4.3.3 Coded Frame Processing

When a complete coded frame has been parsed by the segment parser loop then the following steps are run:

  1. For each coded frame in the media segment run the following steps:

    1. Let presentation timestamp be a double precision floating point representation of the coded frame's presentation timestamp.
    2. Let decode timestamp be a double precision floating point representation of the coded frame's decode timestamp.
    3. If timestampOffset is not 0, then run the following steps:

      1. Add timestampOffset to the presentation timestamp.
      2. Add timestampOffset to the decode timestamp.
      3. If the presentation timestamp or decode timestamp is less than the presentation start time, then call endOfStream("decode"), and abort these steps.
    4. Add the coded frame with the presentation timestamp and decode timestamp, to the source buffer.
  2. If the HTMLMediaElement.readyState attribute is HAVE_METADATA and the new coded frames cause all objects in activeSourceBuffers to have media data for the current playback position, then run the following steps:

    1. Set the HTMLMediaElement.readyState attribute to HAVE_CURRENT_DATA.
    2. If this is the first transition to HAVE_CURRENT_DATA, then queue a task to fire a simple event named loadeddata at the media element.
  3. If the HTMLMediaElement.readyState attribute is HAVE_CURRENT_DATA and the new coded frames cause all objects in activeSourceBuffers to have media data beyond the current playback position, then run the following steps:

    1. Set the HTMLMediaElement.readyState attribute to HAVE_FUTURE_DATA.
    2. Queue a task to fire a simple event named canplay at the media element.
  4. If the HTMLMediaElement.readyState attribute is HAVE_FUTURE_DATA and the new coded frames cause all objects in activeSourceBuffers to have enough data to start playback, then run the following steps:

    1. Set the HTMLMediaElement.readyState attribute to HAVE_ENOUGH_DATA.
    2. Queue a task to fire a simple event named canplaythrough at the media element.
  5. If the media segment contains data beyond the current duration, then run the duration change algorithm with new duration set to the maximum of the current duration and the highest end timestamp reported by HTMLMediaElement.buffered.

5. SourceBufferList Object

SourceBufferList is a simple container object for SourceBuffer objects. It provides read-only array access and fires events when the list is modified.

interface SourceBufferList : EventTarget {
    readonly attribute unsigned long length;
    getter SourceBuffer (unsigned long index);
};

5.1 Attributes

length of type unsigned long, readonly

Indicates the number of SourceBuffer objects in the list.

5.2 Methods

SourceBuffer

Allows the SourceBuffer objects in the list to be accessed with an array operator (i.e. []).

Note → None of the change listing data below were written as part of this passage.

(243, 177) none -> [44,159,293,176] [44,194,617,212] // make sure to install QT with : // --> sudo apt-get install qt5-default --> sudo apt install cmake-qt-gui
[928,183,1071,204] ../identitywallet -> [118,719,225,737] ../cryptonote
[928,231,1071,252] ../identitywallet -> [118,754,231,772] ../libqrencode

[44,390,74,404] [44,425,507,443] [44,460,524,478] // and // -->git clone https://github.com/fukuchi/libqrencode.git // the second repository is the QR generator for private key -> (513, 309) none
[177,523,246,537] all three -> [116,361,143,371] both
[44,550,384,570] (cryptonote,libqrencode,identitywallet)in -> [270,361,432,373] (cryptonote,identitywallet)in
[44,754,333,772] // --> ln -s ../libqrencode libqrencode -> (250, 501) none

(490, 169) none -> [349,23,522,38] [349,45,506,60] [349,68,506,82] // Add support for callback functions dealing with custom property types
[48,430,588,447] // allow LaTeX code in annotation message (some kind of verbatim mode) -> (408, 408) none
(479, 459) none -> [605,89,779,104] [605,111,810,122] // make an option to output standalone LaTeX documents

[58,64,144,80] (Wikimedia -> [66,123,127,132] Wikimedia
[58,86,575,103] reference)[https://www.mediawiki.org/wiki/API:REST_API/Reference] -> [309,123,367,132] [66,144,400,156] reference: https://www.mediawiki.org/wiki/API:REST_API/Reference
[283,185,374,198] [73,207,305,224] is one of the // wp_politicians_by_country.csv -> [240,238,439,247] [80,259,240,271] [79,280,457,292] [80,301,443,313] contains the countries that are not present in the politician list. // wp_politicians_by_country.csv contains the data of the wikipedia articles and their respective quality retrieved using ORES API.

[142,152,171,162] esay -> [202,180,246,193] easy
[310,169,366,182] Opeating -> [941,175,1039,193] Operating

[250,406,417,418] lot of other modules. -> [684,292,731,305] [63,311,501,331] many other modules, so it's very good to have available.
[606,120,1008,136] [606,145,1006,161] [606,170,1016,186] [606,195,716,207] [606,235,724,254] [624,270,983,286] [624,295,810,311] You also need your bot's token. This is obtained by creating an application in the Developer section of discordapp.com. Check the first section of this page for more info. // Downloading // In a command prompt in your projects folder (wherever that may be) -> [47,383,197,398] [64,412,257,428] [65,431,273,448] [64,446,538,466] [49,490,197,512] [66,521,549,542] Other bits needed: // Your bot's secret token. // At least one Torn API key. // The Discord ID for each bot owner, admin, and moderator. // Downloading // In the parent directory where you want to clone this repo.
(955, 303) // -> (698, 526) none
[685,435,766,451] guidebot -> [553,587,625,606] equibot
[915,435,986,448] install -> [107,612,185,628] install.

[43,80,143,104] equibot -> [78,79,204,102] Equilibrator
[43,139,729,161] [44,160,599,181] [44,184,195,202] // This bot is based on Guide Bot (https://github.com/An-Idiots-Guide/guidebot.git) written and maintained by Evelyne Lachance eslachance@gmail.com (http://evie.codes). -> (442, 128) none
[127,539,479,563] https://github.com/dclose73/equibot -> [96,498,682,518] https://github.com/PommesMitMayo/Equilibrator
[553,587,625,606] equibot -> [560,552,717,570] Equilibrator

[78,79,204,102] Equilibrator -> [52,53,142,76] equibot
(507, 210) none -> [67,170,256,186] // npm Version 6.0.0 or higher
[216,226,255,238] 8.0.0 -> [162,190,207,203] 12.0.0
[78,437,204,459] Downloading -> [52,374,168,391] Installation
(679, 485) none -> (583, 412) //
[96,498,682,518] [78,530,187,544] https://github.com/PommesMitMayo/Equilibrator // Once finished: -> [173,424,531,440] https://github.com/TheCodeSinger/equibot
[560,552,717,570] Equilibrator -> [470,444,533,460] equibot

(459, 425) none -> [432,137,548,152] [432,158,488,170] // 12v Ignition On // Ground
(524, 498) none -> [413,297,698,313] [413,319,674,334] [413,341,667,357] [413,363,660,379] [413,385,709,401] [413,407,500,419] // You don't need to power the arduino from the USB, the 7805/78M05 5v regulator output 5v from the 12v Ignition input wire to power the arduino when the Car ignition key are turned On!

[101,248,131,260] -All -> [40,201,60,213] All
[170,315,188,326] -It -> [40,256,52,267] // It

When this method is invoked, the user agent must run the following steps:

  1. If index is greater than or equal to the length attribute then return undefined and abort these steps.
  2. Return the index'th SourceBuffer object in the list.
ParameterTypeNullableOptionalDescription
indexunsigned long
Return type: getter

5.3 Event Summary

Event name Interface Dispatched when...
addsourcebuffer Event When a SourceBuffer is added to the list.
removesourcebuffer Event When a SourceBuffer is removed from the list.

6. URL Object

partial interface URL {
    static DOMString createObjectURL (MediaSource mediaSource);
};

6.1 Methods

createObjectURL, static

Creates URLs for MediaSource objects.

When this method is invoked, the user agent must run the following steps:

  1. If mediaSource is NULL the return null.
  2. Return a unique MediaSource object URL that can be used to dereference the mediaSource argument, and run the rest of the algorithm asynchronously.
  3. provide a stable state
  4. Revoke the MediaSource object URL by calling revokeObjectURL() on it.
Note

This algorithm is intended to mirror the behavior of the File API createObjectURL() method with autoRevoke set to true.

ParameterTypeNullableOptionalDescription
mediaSourceMediaSource
Return type: DOMString

7. HTMLMediaElement attributes

This section specifies what existing attributes on the HTMLMediaElement should return when a MediaSource is attached to the element.

The HTMLMediaElement.seekable attribute returns a new static normalized TimeRanges object created based on the following steps:

If duration equals NaN
Return an empty TimeRanges object.
If duration equals positive Infinity
Return a single range with a start time of 0 and an end time equal to the highest end time reported by the HTMLMediaElement.buffered attribute.
Otherwise
Return a single range with a start time of 0 and an end time equal to duration.

The HTMLMediaElement.buffered attribute returns a new static normalized TimeRanges object created based on the following steps:

  1. Let active ranges be the ranges returned by buffered for each SourceBuffer object in activeSourceBuffers.
  2. Let intersection range be the intersection of the active ranges.
  3. If readyState is "ended", then run the following steps:

    1. Let highest end time be the largest end time in the active ranges.
    2. Let highest intersection end time be the highest end time in the intersection range.
    3. If the highest intersection end time is less than the highest end time, then update the intersection range so that the highest intersection end time equals the highest end time.
  4. Return the intersection range.

8. Byte Stream Formats

The bytes provided through append() for a SourceBuffer form a logical byte stream. The format of this byte stream depends on the media container format in use and is defined in a byte stream format specification. Byte stream format specifications based on WebM and the ISO Base Media File Format are provided below. If these formats are supported then the byte stream formats described below must be supported.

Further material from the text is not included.